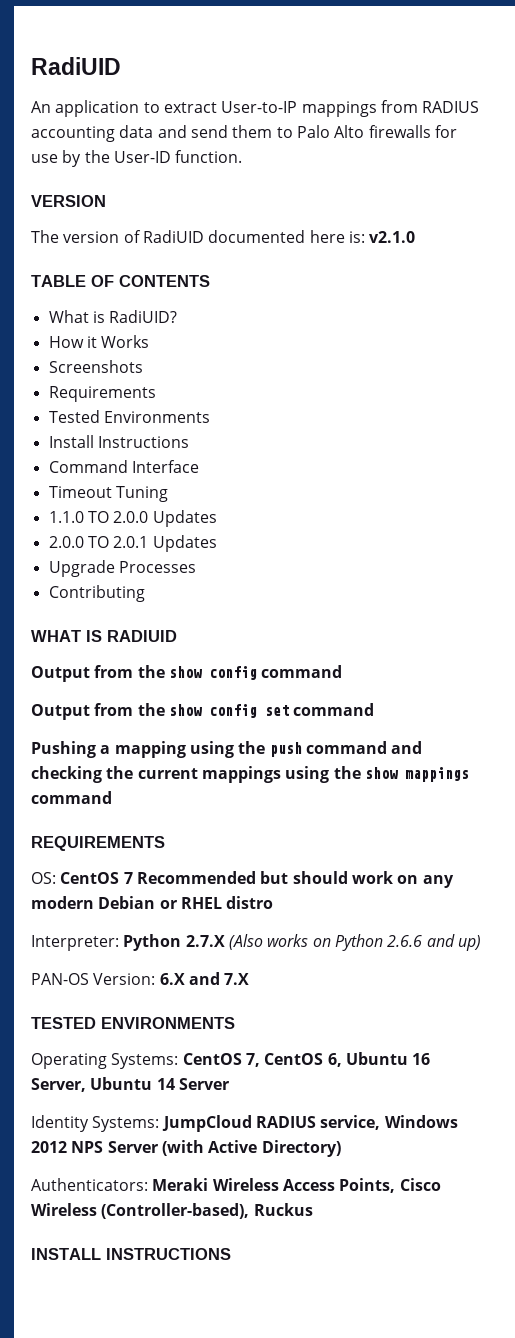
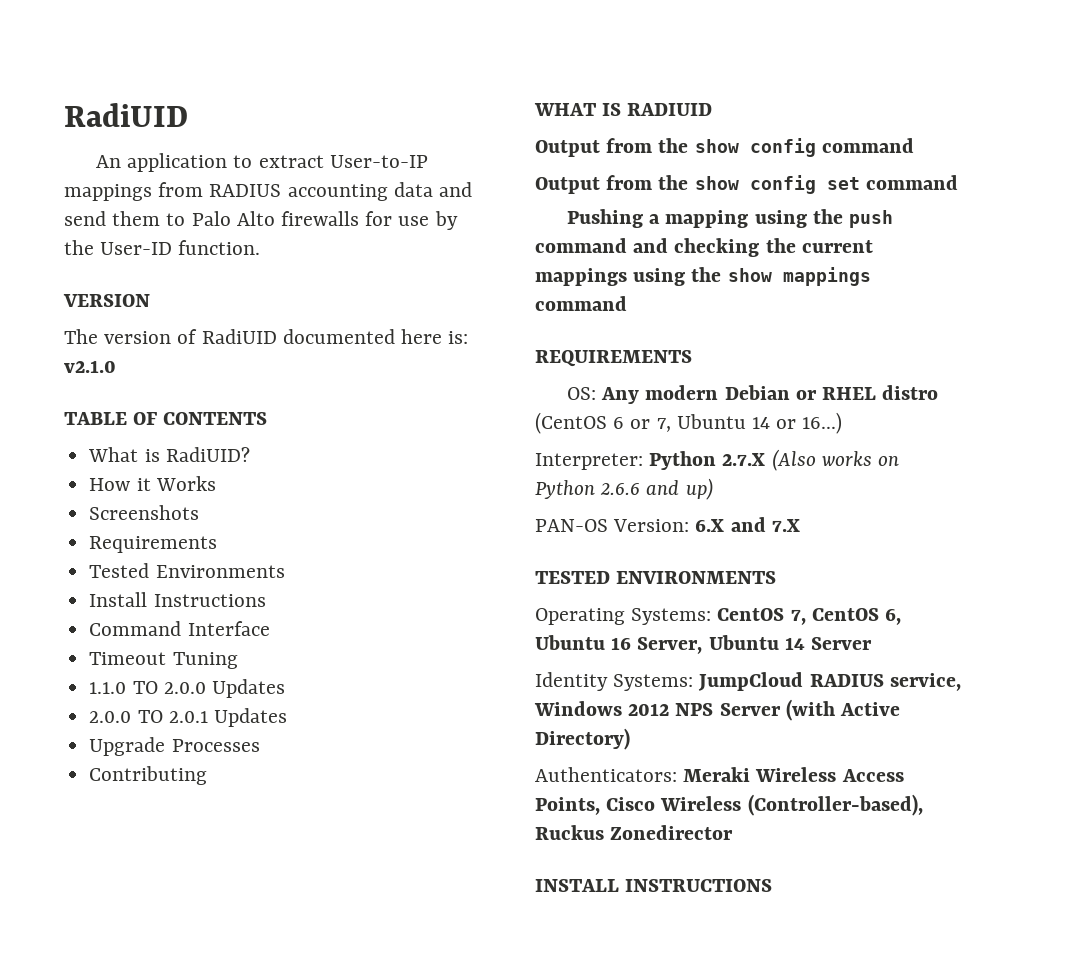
[60,871,454,888] CentOS 7 Recommended but should work on any -> [601,387,640,404] Any
(274, 902) none -> [535,412,843,434] (CentOS 6 or 7, Ubuntu 14 or 16...)
(313, 1209) none -> [610,825,734,840] Zonedirector

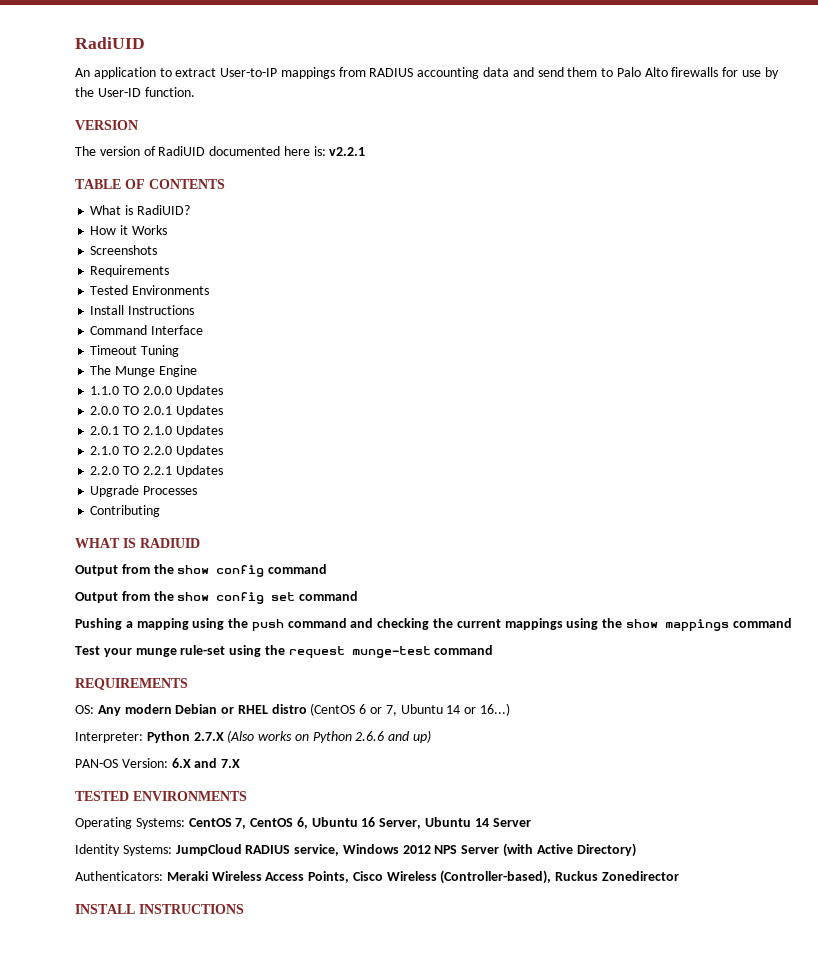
[64,360,116,373] v2.1.0 -> [329,147,366,156] v2.2.1
(238, 660) none -> [90,365,197,377] // The Munge Engine
(287, 717) none -> [90,425,223,437] [90,445,223,457] [90,465,223,477] // 2.0.1 TO 2.1.0 Updates // 2.1.0 TO 2.2.0 Updates // 2.2.0 TO 2.2.1 Updates
(627, 303) none -> [75,645,494,658] // Test your munge rule-set using the request munge-test command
+ + + + + + +
• ASSIGNMENT
Only the lines from the one containing "(238, 660) none" through the final line above should be duplicated, exactly as they stand.

• ANSWER BOX
(238, 660) none -> [90,365,197,377] // The Munge Engine
(287, 717) none -> [90,425,223,437] [90,445,223,457] [90,465,223,477] // 2.0.1 TO 2.1.0 Updates // 2.1.0 TO 2.2.0 Updates // 2.2.0 TO 2.2.1 Updates
(627, 303) none -> [75,645,494,658] // Test your munge rule-set using the request munge-test command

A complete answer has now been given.